Even Cavuto realizes Ron Paul is a "true fiscal conservative".
And WE TOLD YOU SO.....
Dollar Falls to Record Low on Concern Fed Package Won't Succeed
March 12 (Bloomberg) -- The dollar fell to a record below $1.55 per euro as firms from Citigroup Inc. to Goldman Sachs Group Inc. said the Federal Reserve's plan to inject $200 billion into the banking system may fail to break the freeze in money-market lending.

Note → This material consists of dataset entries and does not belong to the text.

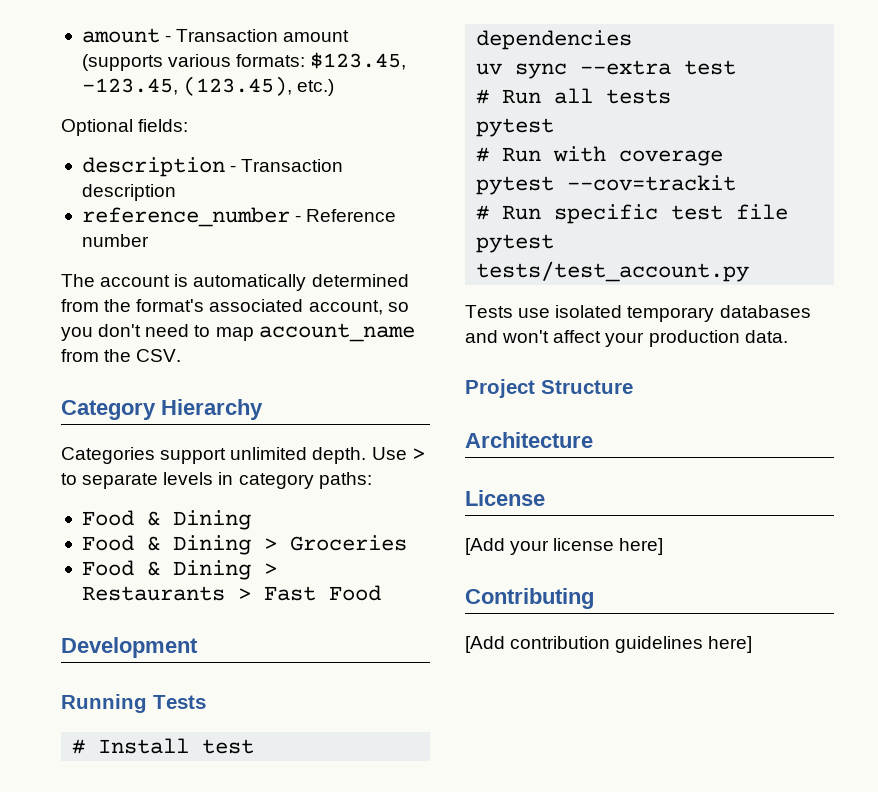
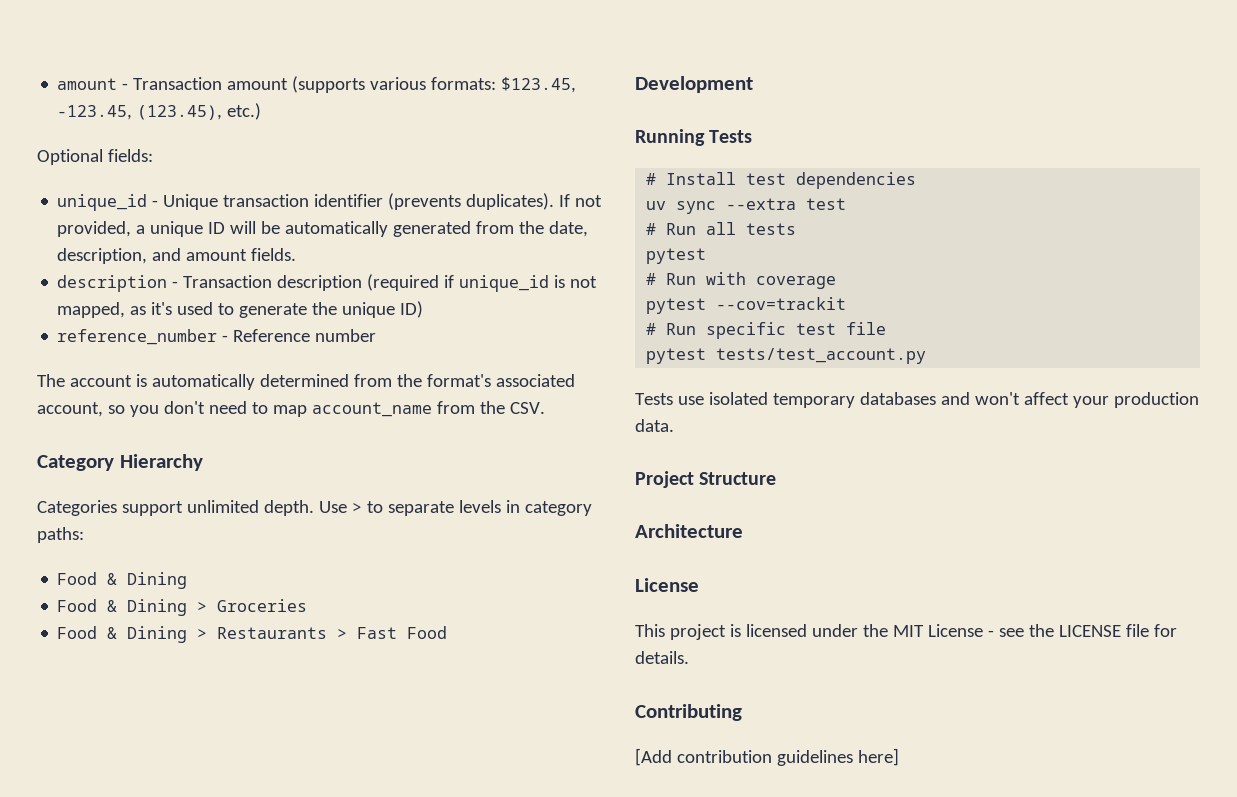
- description - Transaction description
+ unique_id - Unique transaction identifier (prevents duplicates). If not provided, a unique ID will be automatically generated from the date, description, and amount fields.
+ description - Transaction description (required if unique_id is not mapped, as it's used to generate the unique ID)
- [Add your license here]
+ This project is licensed under the MIT License - see the LICENSE file for details.

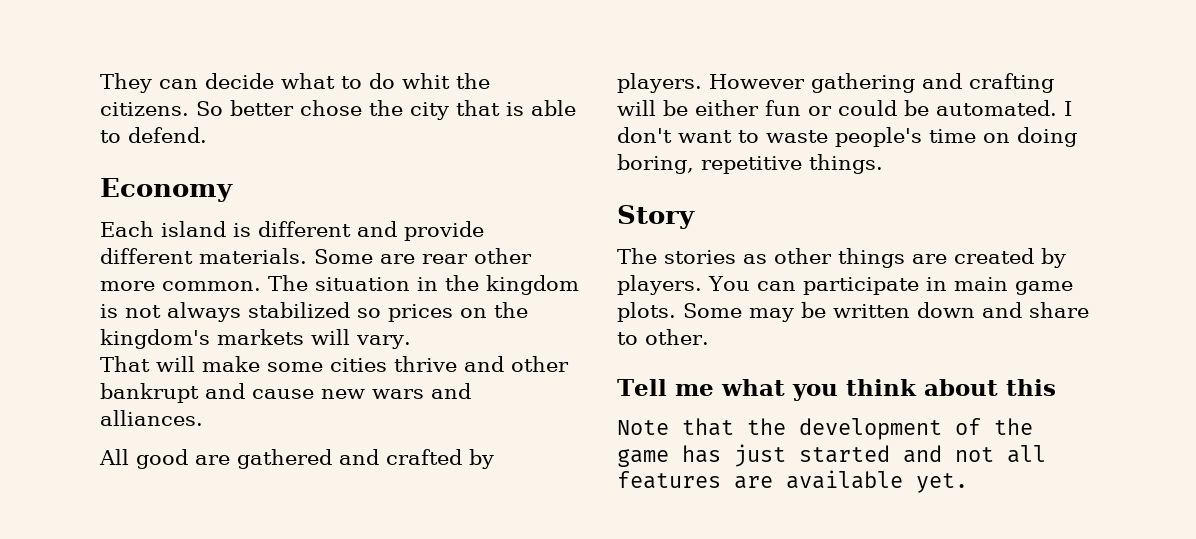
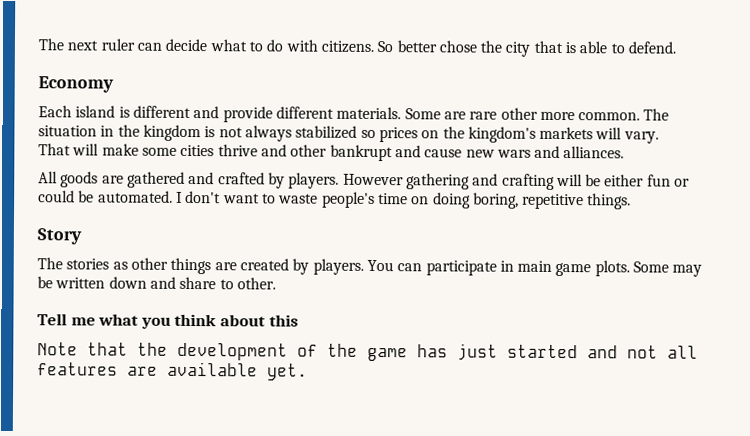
- They can decide what to do whit the citizens.
+ The next ruler can decide what to do with citizens.
- Some are rear other more common.
+ Some are rare other more common.
- All good are gathered and crafted by players.
+ All goods are gathered and crafted by players.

The U.S. currency erased yesterday's 1.6 percent rally versus the yen, which came after the Fed said it would lend Treasuries to financial institutions and take mortgage debt as collateral. Traders bet the Fed will cut rates by as much as three quarters of a percentage point next week to avert a recession, while the European Central Bank keeps borrowing costs unchanged at 4 percent.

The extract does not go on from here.